* TASK BRIEF: In the data below, how many lines include the word "next"? Give only the number.

==*==

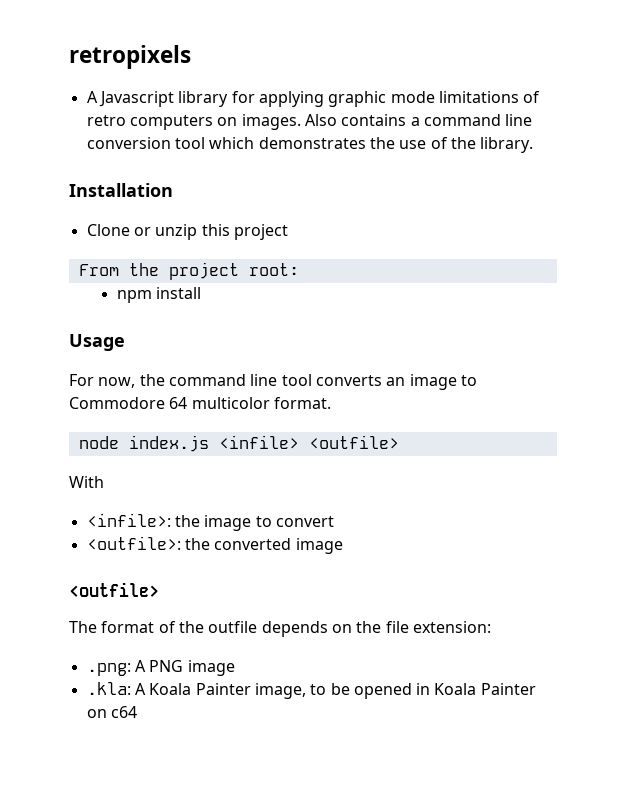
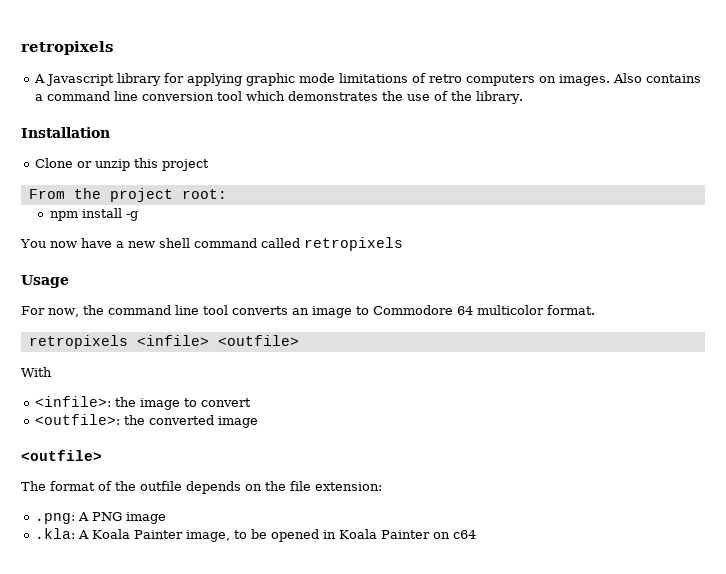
- npm install
+ npm install -g
+ You now have a new shell command called retropixels
- node index.js <infile> <outfile>
+ retropixels <infile> <outfile>

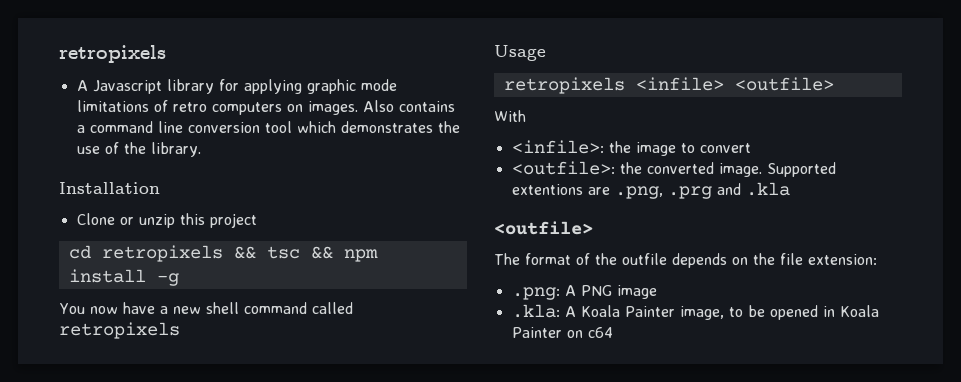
- From the project root:
- npm install -g
+ cd retropixels && tsc && npm install -g
- For now, the command line tool converts an image to Commodore 64 multicolor format.
- <outfile>: the converted image
+ <outfile>: the converted image. Supported extentions are .png, .prg and .kla

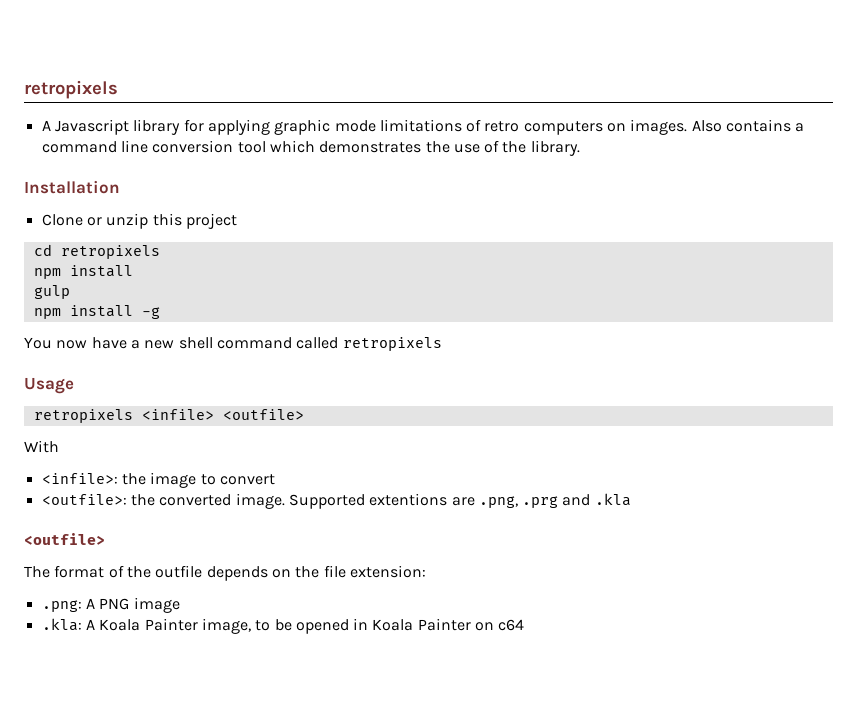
- cd retropixels && tsc && npm install -g
+ cd retropixels
+ npm install
+ gulp
+ npm install -g

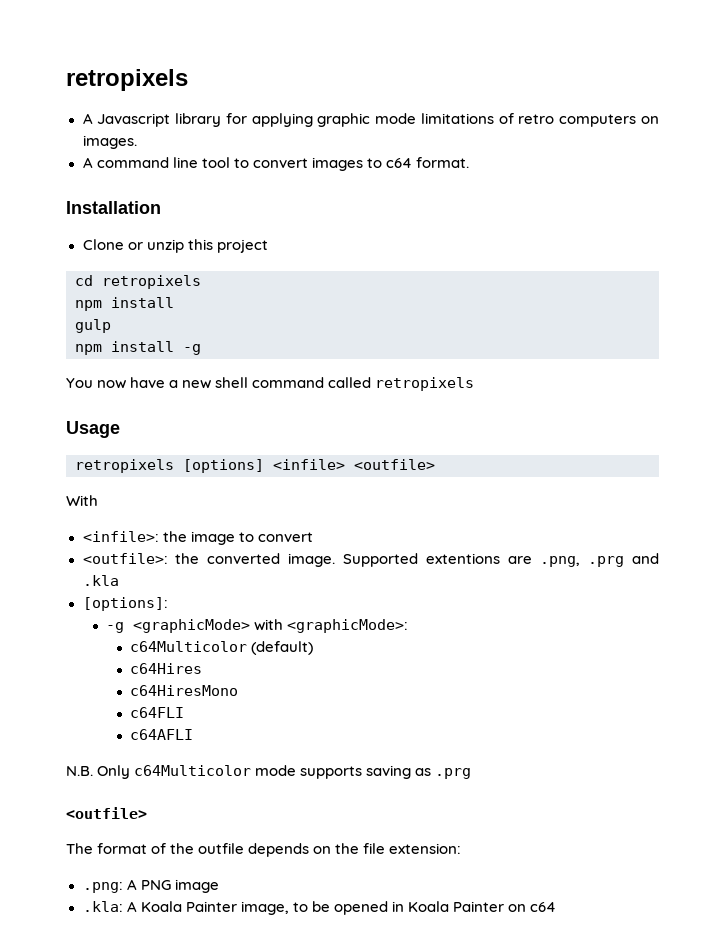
- A Javascript library for applying graphic mode limitations of retro computers on images. Also contains a command line conversion tool which demonstrates the use of the library.
+ A Javascript library for applying graphic mode limitations of retro computers on images.
+ A command line tool to convert images to c64 format.
- retropixels <infile> <outfile>
+ retropixels [options] <infile> <outfile>
+ [options]:
+ -g <graphicMode> with <graphicMode>:
+ c64Multicolor (default)
+ c64Hires
+ c64HiresMono
+ c64FLI
+ c64AFLI
+ N.B. Only c64Multicolor mode supports saving as .prg

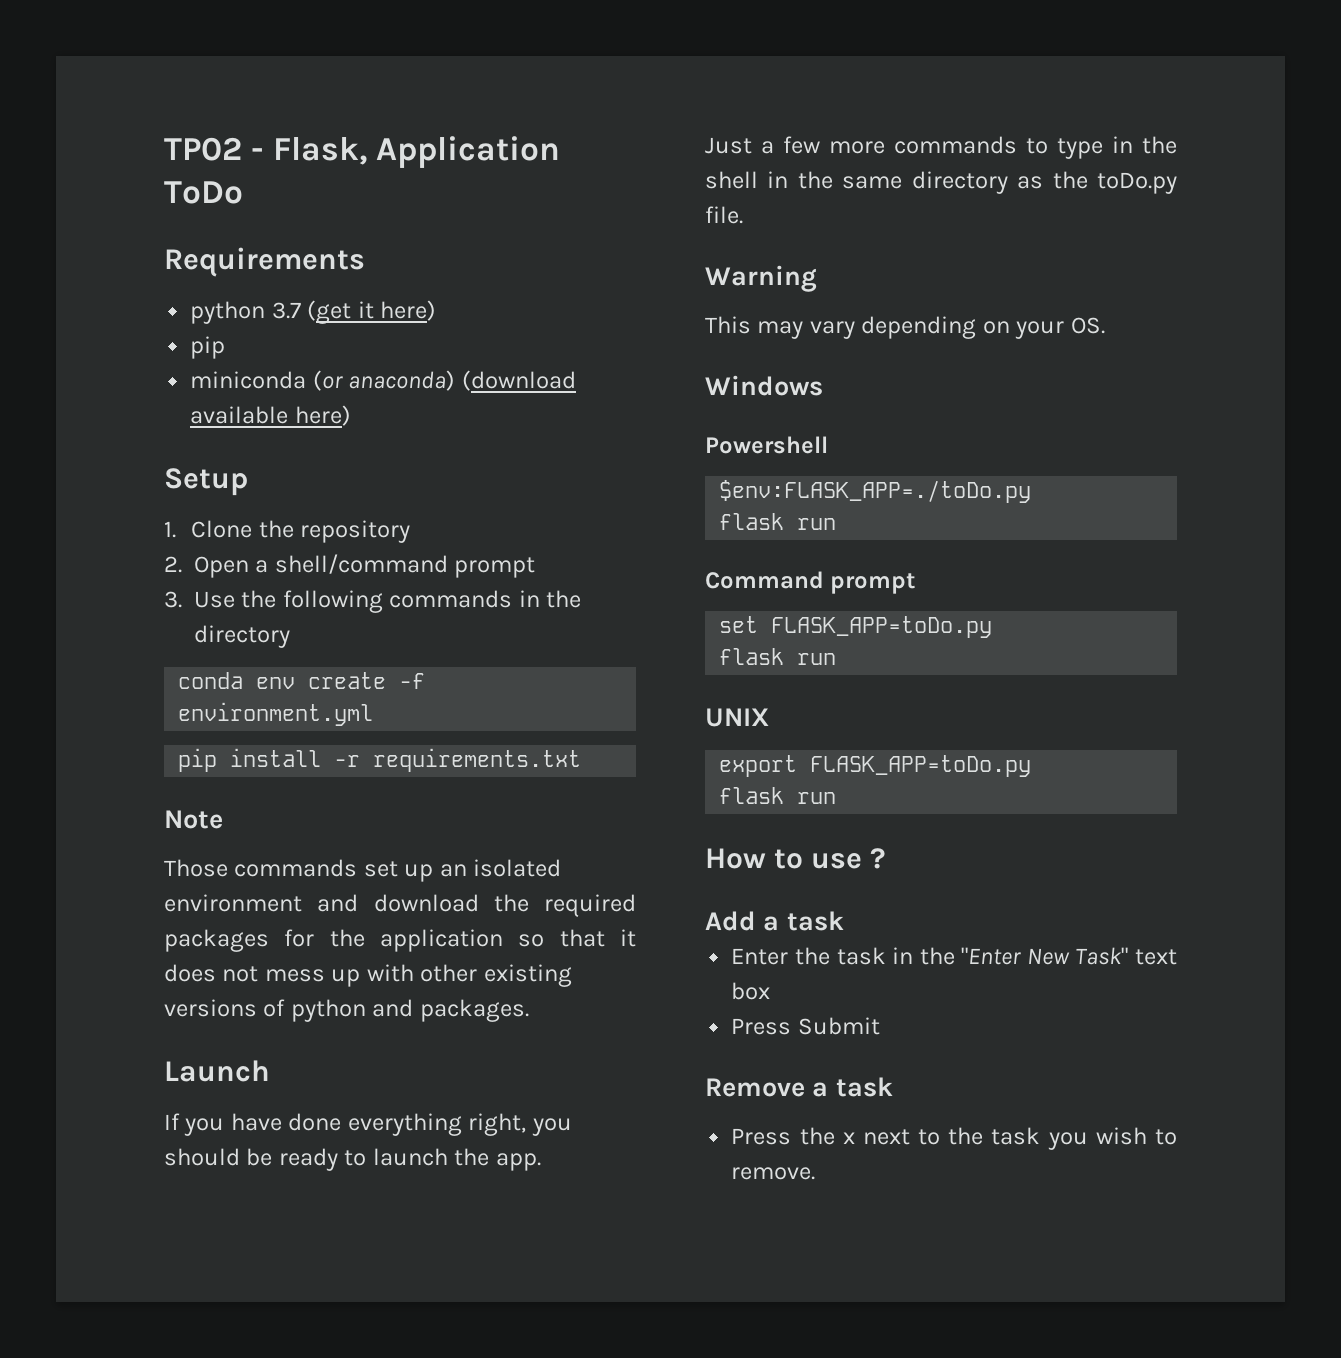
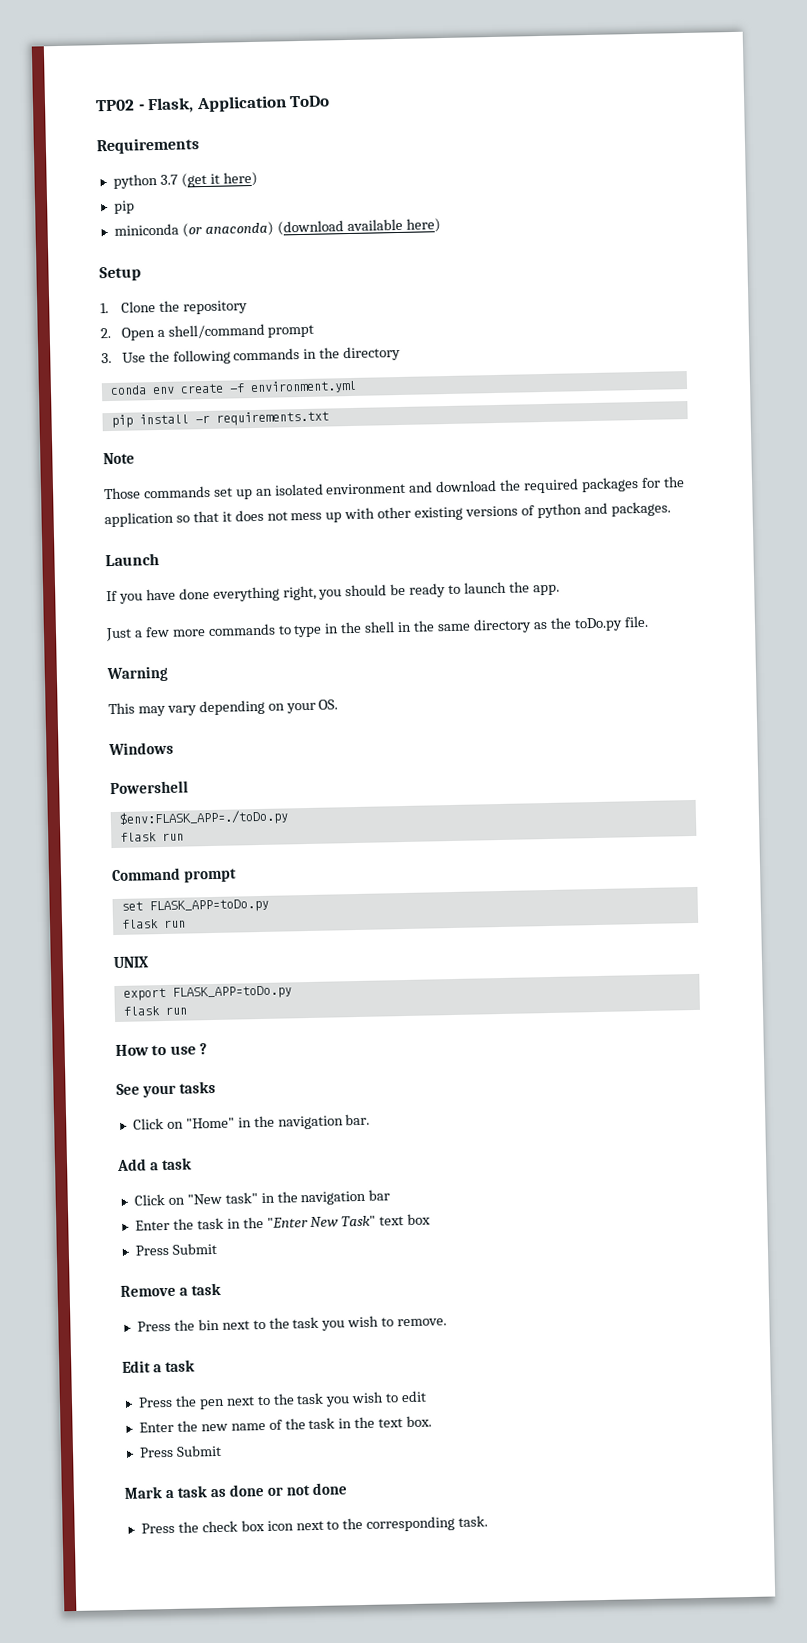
+ See your tasks
+ Click on "Home" in the navigation bar.
  Add a task
+ Click on "New task" in the navigation bar
- Press the x next to the task you wish to remove.
+ Press the bin next to the task you wish to remove.
+ Edit a task
+ Press the pen next to the task you wish to edit
+ Enter the new name of the task in the text box.
+ Press Submit
+ Mark a task as done or not done
+ Press the check box icon next to the corresponding task.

==*==

* FINISHED EXERCISE: 4